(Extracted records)

******************************

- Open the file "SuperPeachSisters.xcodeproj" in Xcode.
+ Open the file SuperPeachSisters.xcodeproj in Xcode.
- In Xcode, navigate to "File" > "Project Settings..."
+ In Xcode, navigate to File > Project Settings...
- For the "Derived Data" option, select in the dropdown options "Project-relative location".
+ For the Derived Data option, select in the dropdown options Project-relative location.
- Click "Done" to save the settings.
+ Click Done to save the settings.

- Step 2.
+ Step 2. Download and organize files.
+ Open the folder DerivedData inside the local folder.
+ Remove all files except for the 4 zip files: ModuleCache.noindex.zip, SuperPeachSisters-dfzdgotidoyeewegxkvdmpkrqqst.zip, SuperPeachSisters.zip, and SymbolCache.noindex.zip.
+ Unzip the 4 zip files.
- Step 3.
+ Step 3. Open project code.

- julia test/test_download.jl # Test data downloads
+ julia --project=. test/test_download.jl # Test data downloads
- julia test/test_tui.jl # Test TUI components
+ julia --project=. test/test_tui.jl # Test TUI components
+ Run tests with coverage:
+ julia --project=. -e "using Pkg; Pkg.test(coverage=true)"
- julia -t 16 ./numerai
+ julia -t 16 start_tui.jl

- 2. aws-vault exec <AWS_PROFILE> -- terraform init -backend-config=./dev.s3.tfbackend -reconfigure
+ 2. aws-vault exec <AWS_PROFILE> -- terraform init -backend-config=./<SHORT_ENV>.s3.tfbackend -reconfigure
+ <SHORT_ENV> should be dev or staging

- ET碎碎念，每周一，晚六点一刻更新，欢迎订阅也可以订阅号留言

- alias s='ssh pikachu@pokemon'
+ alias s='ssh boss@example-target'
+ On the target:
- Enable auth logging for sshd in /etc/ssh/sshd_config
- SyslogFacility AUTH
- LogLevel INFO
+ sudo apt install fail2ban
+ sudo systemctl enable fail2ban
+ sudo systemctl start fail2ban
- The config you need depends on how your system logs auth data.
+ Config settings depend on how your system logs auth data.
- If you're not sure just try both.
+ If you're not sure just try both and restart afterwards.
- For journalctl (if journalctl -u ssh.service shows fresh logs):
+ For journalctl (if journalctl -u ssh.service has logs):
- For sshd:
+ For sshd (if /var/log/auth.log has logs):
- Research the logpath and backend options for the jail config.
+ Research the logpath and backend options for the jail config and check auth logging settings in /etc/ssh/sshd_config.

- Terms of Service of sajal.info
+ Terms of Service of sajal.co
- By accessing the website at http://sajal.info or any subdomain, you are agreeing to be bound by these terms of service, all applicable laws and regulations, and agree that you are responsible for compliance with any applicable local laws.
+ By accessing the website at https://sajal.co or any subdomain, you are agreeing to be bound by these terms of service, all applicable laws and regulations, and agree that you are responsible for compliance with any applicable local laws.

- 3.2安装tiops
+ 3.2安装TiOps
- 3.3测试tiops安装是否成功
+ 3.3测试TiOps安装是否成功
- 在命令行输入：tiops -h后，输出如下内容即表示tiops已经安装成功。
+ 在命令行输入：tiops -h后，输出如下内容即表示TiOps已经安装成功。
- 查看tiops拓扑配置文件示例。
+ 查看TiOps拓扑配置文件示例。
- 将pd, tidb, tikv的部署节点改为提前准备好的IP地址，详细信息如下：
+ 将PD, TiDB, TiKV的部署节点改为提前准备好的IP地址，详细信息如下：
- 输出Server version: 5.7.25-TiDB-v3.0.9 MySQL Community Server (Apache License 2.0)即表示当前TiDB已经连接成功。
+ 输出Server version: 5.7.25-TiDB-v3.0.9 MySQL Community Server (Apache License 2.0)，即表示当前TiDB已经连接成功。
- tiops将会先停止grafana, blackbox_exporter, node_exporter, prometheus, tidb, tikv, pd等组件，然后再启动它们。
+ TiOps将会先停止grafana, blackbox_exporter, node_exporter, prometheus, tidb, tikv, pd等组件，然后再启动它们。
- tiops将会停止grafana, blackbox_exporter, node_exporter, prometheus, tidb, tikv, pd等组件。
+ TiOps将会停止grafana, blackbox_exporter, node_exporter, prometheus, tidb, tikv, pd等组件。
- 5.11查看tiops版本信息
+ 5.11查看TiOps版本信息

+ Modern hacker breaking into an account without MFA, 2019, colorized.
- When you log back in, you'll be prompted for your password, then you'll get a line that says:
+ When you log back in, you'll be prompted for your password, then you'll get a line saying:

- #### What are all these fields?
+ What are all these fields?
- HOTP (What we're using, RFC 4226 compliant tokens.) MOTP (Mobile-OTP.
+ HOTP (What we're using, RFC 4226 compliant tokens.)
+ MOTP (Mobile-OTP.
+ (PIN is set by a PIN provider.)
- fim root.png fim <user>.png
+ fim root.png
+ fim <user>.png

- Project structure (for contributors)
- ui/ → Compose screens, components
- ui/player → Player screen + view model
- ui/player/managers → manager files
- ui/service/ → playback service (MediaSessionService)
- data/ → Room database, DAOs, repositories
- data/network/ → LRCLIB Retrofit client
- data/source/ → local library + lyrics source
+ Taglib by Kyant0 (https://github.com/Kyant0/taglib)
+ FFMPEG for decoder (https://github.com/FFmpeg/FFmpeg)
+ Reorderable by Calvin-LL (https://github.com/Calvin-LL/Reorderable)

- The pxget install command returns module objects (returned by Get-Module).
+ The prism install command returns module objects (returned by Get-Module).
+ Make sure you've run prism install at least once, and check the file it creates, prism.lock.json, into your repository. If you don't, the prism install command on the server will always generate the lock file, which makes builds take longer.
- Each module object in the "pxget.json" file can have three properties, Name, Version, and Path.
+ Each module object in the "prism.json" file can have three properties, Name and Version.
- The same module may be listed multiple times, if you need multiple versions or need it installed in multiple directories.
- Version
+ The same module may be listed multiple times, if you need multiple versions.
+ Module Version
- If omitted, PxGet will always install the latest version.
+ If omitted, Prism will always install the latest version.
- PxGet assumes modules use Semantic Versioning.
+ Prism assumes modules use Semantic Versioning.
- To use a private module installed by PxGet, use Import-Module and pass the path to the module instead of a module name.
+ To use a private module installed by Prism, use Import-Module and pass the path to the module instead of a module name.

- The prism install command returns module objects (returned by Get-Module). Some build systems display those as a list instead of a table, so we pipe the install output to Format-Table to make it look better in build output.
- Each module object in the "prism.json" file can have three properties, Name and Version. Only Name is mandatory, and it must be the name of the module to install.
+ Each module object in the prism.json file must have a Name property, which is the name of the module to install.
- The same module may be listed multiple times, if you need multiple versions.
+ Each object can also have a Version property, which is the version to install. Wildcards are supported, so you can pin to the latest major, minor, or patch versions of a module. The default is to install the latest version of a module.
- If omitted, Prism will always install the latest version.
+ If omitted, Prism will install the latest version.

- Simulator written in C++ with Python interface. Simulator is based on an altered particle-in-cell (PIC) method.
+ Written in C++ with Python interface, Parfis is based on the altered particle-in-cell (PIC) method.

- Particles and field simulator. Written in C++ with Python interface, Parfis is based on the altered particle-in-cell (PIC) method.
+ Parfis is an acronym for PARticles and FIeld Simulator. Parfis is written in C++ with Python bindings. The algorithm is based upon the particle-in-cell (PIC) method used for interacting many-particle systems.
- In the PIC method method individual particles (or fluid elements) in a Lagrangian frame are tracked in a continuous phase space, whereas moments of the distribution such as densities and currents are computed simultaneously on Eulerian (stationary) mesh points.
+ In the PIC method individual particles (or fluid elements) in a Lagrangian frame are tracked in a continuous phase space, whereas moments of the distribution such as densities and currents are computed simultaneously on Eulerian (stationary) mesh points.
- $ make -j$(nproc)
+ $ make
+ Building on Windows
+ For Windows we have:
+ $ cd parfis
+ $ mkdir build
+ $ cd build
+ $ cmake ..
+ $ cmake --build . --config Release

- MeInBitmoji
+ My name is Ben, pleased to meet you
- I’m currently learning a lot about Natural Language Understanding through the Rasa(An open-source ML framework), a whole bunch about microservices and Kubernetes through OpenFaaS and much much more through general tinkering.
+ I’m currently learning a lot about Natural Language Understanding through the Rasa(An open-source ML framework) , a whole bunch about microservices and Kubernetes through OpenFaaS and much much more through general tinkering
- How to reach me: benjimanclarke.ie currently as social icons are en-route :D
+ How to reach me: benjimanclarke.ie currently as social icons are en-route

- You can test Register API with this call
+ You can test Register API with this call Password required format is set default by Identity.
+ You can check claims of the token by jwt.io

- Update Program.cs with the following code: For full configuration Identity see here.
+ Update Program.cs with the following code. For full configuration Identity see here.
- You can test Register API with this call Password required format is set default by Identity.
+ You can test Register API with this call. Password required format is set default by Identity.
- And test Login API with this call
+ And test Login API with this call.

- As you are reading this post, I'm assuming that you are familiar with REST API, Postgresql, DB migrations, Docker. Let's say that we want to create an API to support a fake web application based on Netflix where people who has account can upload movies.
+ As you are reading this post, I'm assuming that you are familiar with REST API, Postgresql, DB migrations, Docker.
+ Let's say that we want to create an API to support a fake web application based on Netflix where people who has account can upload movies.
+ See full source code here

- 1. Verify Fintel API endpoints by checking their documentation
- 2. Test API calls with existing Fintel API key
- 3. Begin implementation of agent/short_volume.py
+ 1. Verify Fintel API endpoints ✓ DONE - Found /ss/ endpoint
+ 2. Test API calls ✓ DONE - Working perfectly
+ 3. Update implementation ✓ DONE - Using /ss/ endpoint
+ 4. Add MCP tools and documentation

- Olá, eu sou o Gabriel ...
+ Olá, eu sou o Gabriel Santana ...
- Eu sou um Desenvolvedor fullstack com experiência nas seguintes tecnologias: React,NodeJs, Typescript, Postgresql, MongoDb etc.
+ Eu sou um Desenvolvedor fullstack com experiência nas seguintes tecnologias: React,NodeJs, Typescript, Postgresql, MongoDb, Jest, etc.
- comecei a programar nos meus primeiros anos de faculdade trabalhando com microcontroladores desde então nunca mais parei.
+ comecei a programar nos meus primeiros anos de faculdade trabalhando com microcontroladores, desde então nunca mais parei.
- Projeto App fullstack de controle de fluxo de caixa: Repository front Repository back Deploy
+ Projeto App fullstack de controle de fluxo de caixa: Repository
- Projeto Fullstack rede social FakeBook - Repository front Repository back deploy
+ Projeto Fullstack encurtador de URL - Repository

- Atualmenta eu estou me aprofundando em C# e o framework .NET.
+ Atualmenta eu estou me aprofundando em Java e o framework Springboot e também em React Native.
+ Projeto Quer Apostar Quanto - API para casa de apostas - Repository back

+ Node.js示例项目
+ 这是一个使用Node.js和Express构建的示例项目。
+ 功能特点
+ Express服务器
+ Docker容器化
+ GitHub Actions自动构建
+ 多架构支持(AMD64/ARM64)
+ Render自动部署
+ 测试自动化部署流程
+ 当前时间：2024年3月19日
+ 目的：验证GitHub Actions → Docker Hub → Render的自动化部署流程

******************************

> _Exercise objective_: Only the count is wanted. Count the lines of the data above that include the string "journalctl".

> _Solution to the exercise_: 2